By analyzing existing cross correlation between CHINA TELECOM H and Fast Retailing Co, you can compare the effects of market volatilities on CHINA TELECOM and Fast Retailing and check how they will diversify away market risk if combined in the same portfolio for a given time horizon. You can also utilize pair trading strategies of matching a long position in CHINA TELECOM with a short position of Fast Retailing. Check out your portfolio center. Please also check ongoing floating volatility patterns of CHINA TELECOM and Fast Retailing.

Diversification Opportunities for CHINA TELECOM and Fast Retailing

0.0
  Correlation Coefficient

Pay attention - limited upside

The 3 months correlation between CHINA and Fast is 0.0. Overlapping area represents the amount of risk that can be diversified away by holding CHINA TELECOM H and Fast Retailing Co in the same portfolio, assuming nothing else is changed. The correlation between historical prices or returns on Fast Retailing and CHINA TELECOM is a relative statistical measure of the degree to which these equity instruments tend to move together. The correlation coefficient measures the extent to which returns on CHINA TELECOM H are associated (or correlated) with Fast Retailing. Values of the correlation coefficient range from -1 to +1, where. The correlation of zero (0) is possible when the price movement of Fast Retailing has no effect on the direction of CHINA TELECOM i.e., CHINA TELECOM and Fast Retailing go up and down completely randomly.
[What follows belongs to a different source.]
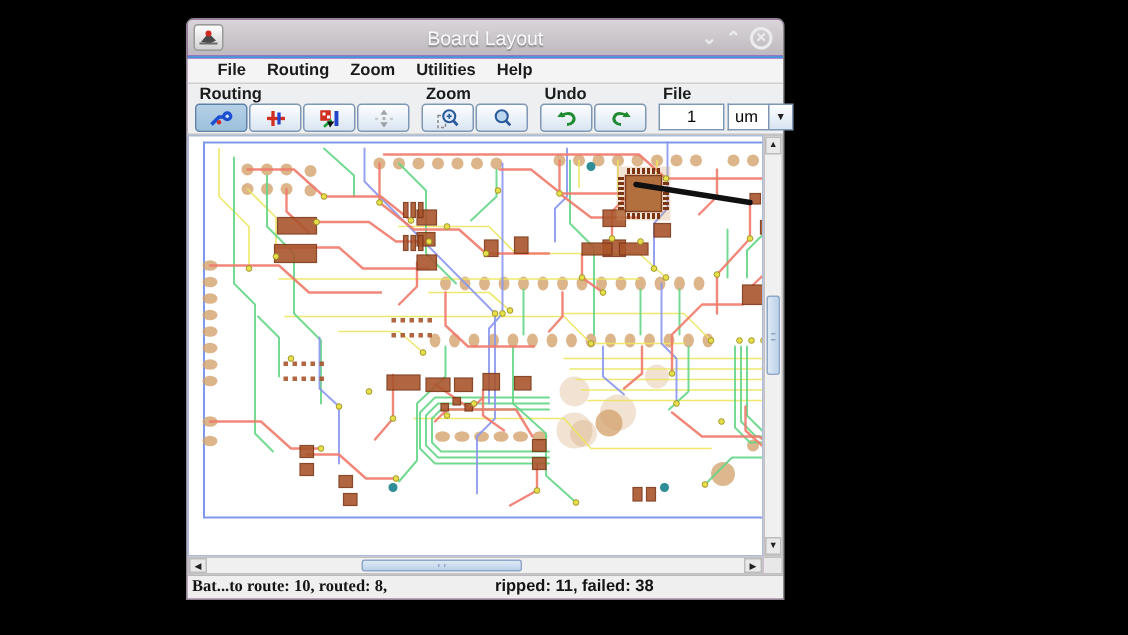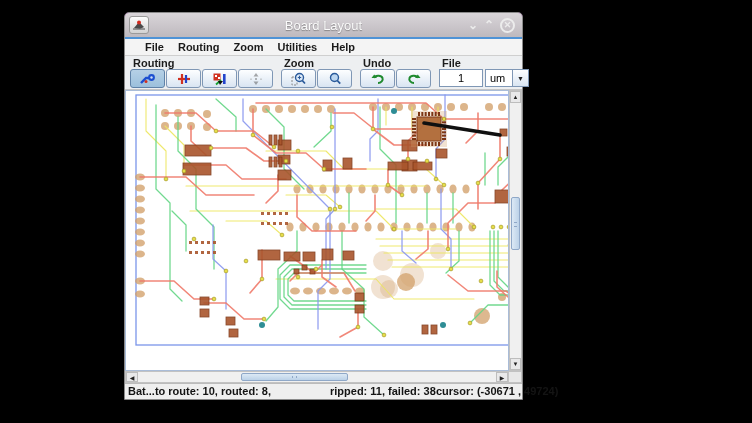"Bat...to route: 10, routed: 8," .st0 { font-family: none -> Liberation Serif, serif }
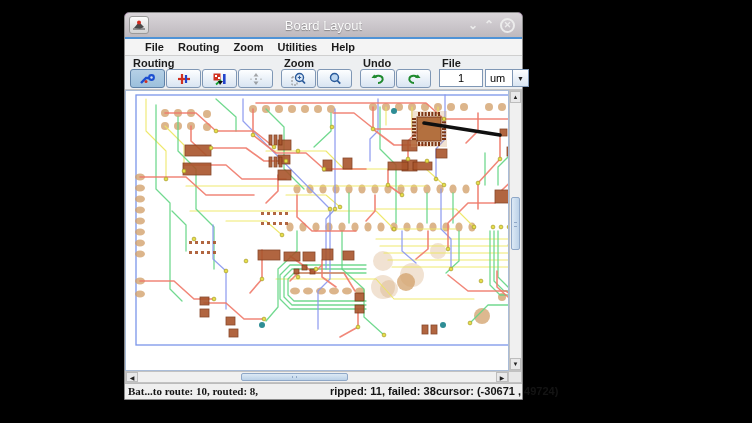"cursor: (-30671 , 49724)" span.st2 { html: <span>cursor: (-30671 , 49724)</span> -> none }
Pair Corralation between CHINA TELECOM and Fast Retailing

If you would invest  52.00  in CHINA TELECOM H on December 26, 2024 and sell it today you would earn a total of  0.00  from holding CHINA TELECOM H or generate 0.0% return on investment over 90 days.
Time Period3 Months [change]
DirectionFlat 
StrengthInsignificant
Accuracy100.0%
ValuesDaily Returns

CHINA TELECOM H   vs.  Fast Retailing Co

 Performance 
       Timeline  
CHINA TELECOM H 

Risk-Adjusted Performance

Very Weak

 
Weak
 
Strong
Over the last 90 days CHINA TELECOM H has generated negative risk-adjusted returns adding no value to investors with long positions. In spite of comparatively stable technical indicators, CHINA TELECOM is not utilizing all of its potentials. The current stock price uproar, may contribute to short-horizon losses for the private investors.
Fast Retailing 

Risk-Adjusted Performance

Very Weak

 
Weak
 
Strong
Over the last 90 days Fast Retailing Co has generated negative risk-adjusted returns adding no value to investors with long positions. In spite of uncertain performance in the last few months, the Stock's basic indicators remain rather sound which may send shares a bit higher in April 2025. The latest tumult may also be a sign of longer-term up-swing for the firm shareholders.

CHINA TELECOM and Fast Retailing Volatility Contrast

   Predicted Return Density   
       Returns  

Pair Trading with CHINA TELECOM and Fast Retailing

The main advantage of trading using opposite CHINA TELECOM and Fast Retailing positions is that it hedges away some unsystematic risk. Because of two separate transactions, even if CHINA TELECOM position performs unexpectedly, Fast Retailing can make up some of the losses. Pair trading also minimizes risk from directional movements in the market. For example, if an entire industry or sector drops because of unexpected headlines, the short position in Fast Retailing will offset losses from the drop in Fast Retailing's long position.
The idea behind CHINA TELECOM H and Fast Retailing Co pairs trading is to make the combined position market-neutral, meaning the overall market's direction will not affect its win or loss (or potential downside or upside). This can be achieved by designing a pairs trade with two highly correlated stocks or equities that operate in a similar space or sector, making it possible to obtain profits through simple and relatively low-risk investment.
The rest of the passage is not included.